Legalising same-sex marriage and abortion in Northern Ireland will not just lift the fear and shame – it will remove handcuffs

The UK parliament has finally shown it will treat us as equal citizens with equal rights under the law

Grainne Teggart
Monday 22 July 2019 16:54 BST
MPs vote for legalising Northern Ireland abortion

Today Northern Ireland’s future has been re-written. After years of having our rights denied, our 158-year-long abortion ban is to be scrapped and same-sex marriage is to be legalised.

The Northern Ireland Bill has passed through its final stage, making it law by October this year unless a devolved Assembly is restored before that date.

This means that by early 2020, women will be able to access abortion services without facing a jail sentence and same-sex couples in Northern Ireland will be able to marry.

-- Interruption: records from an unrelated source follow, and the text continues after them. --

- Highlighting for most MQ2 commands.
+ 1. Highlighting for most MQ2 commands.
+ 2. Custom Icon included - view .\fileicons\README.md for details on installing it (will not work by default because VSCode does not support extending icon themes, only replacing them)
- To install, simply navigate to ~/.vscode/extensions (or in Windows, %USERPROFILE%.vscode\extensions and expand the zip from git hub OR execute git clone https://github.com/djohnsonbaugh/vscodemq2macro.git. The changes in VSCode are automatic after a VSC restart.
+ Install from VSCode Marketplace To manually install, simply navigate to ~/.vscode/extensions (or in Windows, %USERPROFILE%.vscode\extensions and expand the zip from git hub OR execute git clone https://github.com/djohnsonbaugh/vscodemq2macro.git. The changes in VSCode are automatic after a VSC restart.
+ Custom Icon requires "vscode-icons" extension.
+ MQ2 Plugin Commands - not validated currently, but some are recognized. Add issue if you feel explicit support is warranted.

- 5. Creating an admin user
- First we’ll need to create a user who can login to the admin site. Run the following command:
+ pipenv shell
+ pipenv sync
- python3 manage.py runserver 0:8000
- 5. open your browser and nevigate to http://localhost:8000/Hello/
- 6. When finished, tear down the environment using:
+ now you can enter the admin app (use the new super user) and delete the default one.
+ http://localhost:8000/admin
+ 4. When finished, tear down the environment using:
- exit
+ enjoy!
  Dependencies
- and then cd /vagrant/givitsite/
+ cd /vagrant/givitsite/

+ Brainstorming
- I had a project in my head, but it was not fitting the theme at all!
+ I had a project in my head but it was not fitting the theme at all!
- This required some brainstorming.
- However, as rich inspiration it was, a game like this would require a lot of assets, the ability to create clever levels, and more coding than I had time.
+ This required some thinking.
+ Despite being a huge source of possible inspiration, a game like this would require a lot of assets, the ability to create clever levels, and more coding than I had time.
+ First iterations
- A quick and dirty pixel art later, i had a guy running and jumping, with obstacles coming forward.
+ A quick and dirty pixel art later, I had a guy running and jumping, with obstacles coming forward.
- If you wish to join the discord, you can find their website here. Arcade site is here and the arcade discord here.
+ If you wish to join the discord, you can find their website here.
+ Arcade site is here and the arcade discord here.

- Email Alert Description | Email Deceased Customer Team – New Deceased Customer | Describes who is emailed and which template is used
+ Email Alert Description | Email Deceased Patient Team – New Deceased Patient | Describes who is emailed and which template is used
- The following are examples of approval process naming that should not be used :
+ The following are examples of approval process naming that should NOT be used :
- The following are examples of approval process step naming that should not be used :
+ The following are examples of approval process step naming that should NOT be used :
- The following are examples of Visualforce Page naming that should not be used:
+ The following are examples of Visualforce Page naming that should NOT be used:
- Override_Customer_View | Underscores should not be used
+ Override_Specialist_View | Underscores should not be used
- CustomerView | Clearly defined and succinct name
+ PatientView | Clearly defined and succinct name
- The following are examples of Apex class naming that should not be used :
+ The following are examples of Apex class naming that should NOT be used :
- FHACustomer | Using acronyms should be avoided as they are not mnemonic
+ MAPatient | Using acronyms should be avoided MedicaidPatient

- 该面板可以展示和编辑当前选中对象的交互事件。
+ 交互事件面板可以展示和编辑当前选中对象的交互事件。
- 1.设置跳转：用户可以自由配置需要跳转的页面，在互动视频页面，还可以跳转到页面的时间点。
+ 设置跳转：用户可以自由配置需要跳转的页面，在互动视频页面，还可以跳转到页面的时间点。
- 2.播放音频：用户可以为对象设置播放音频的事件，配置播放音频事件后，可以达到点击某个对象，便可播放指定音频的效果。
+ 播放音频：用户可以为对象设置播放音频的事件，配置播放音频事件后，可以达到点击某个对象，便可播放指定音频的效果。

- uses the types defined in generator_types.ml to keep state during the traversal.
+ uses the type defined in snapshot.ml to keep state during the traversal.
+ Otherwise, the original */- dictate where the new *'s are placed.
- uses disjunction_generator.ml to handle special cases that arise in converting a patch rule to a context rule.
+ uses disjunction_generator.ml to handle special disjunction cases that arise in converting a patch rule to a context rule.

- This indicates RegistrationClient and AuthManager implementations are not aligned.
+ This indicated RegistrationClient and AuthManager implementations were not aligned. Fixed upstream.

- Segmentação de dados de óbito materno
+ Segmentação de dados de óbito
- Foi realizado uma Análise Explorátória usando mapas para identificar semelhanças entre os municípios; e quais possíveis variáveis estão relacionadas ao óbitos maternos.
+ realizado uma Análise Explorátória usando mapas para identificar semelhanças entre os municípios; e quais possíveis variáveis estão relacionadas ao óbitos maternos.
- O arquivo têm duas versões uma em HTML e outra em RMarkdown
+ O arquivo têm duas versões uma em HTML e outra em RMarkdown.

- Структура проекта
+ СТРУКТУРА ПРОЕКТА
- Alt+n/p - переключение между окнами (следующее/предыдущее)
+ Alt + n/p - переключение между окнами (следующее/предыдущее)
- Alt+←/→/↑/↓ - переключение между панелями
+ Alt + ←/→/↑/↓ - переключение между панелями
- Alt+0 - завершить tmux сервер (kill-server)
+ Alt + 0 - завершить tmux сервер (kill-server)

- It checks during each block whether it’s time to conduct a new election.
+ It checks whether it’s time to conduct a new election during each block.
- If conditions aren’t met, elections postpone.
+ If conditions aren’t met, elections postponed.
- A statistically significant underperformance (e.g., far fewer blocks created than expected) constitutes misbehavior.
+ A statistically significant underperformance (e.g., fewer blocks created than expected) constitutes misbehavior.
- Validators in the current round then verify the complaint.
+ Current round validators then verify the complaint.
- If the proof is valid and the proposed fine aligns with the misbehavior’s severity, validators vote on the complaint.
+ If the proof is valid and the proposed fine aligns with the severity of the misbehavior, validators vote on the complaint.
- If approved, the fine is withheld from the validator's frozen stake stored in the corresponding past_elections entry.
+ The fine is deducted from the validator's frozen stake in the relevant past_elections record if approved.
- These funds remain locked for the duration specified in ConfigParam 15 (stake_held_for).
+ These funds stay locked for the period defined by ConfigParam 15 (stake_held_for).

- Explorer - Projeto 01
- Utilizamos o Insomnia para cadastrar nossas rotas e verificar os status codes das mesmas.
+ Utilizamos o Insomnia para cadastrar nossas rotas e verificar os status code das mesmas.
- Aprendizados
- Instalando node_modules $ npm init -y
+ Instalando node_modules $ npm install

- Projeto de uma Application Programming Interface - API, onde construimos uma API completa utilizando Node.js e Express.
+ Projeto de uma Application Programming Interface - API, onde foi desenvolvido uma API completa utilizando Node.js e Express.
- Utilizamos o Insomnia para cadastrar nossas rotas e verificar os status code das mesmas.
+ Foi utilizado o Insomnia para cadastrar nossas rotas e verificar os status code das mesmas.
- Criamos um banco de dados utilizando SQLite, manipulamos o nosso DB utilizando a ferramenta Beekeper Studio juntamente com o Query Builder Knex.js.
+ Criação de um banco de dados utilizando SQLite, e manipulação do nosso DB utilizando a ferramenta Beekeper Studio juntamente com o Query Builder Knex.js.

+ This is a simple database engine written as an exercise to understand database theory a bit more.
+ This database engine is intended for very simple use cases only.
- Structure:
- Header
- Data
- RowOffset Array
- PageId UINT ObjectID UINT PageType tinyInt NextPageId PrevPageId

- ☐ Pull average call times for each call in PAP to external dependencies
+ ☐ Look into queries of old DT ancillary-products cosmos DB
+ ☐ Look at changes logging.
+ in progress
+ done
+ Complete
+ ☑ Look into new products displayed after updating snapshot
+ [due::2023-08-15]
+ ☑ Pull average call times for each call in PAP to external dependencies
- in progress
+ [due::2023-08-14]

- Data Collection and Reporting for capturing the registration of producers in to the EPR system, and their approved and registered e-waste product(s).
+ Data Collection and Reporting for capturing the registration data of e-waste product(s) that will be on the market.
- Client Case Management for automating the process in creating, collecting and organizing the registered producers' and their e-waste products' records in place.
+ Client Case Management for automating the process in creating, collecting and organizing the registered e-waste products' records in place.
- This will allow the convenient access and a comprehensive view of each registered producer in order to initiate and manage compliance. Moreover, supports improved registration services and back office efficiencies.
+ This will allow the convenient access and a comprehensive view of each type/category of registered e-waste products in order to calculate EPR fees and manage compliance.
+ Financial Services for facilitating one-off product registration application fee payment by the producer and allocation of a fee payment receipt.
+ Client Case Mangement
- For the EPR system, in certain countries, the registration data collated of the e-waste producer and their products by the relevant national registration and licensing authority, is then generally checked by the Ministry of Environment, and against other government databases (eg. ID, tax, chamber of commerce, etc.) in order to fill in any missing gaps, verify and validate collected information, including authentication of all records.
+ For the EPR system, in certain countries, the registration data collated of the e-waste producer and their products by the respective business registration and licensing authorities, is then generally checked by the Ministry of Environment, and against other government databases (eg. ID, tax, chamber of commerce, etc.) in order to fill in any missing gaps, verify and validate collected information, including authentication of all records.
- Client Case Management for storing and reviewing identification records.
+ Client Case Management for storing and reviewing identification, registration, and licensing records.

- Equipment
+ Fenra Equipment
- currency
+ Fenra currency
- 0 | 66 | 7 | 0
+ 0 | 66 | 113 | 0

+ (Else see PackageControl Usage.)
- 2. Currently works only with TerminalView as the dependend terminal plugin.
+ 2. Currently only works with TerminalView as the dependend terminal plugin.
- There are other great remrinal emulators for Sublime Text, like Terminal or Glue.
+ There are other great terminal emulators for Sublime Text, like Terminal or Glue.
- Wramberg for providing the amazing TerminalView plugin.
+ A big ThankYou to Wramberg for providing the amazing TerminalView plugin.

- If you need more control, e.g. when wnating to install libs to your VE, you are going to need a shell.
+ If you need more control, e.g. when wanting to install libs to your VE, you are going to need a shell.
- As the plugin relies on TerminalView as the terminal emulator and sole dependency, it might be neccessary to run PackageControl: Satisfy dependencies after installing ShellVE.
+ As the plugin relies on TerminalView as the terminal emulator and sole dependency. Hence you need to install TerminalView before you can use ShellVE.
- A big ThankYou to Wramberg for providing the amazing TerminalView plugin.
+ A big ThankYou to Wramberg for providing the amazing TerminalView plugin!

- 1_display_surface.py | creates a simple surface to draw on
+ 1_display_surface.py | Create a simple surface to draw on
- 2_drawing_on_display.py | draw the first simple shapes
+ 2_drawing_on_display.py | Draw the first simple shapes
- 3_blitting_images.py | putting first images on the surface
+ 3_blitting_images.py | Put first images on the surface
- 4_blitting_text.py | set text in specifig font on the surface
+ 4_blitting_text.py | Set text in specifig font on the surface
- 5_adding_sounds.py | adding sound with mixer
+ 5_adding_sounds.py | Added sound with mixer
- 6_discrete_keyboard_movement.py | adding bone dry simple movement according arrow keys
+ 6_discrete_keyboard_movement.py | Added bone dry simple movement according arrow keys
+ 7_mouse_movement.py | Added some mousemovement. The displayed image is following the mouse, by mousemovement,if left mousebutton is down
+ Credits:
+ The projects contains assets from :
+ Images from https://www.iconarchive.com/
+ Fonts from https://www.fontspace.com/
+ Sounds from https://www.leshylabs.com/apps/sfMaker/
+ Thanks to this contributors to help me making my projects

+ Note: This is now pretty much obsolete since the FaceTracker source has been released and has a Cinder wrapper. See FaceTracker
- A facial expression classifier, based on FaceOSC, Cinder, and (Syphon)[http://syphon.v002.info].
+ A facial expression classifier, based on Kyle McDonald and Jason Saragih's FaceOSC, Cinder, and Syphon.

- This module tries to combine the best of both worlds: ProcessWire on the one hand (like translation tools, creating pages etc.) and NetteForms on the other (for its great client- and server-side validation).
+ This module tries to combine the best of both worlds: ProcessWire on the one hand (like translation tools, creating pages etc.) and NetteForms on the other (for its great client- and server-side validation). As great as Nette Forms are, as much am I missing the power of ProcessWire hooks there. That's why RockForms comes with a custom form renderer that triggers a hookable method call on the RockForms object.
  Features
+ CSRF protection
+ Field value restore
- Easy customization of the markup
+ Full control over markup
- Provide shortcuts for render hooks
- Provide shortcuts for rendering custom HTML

The implications of these reforms are huge. They will be completely life-changing, they’ll be culture and society-shifting.

Northern Ireland is now a place where generations to come won’t live in fear and shame for making a choice about their own body or marrying who they love.

And it’s not just people seeking an abortion or same-sex couples who will feel the effects. It’s everyone. Because the fear and shame has permeated our society.

Just over three years ago a woman from Belfast was prosecuted after her flatmates reported her to police for taking abortion pills at home. This has been the reality – widespread suspicion, secrecy and mistrust. People have been too scared to tell their family members, closest friends or doctors if they want to terminate a pregnancy. They’ve been going through difficult times on their own, forced to suffer in silence. This culture of shame has hung over Northern Ireland like a dark cloud.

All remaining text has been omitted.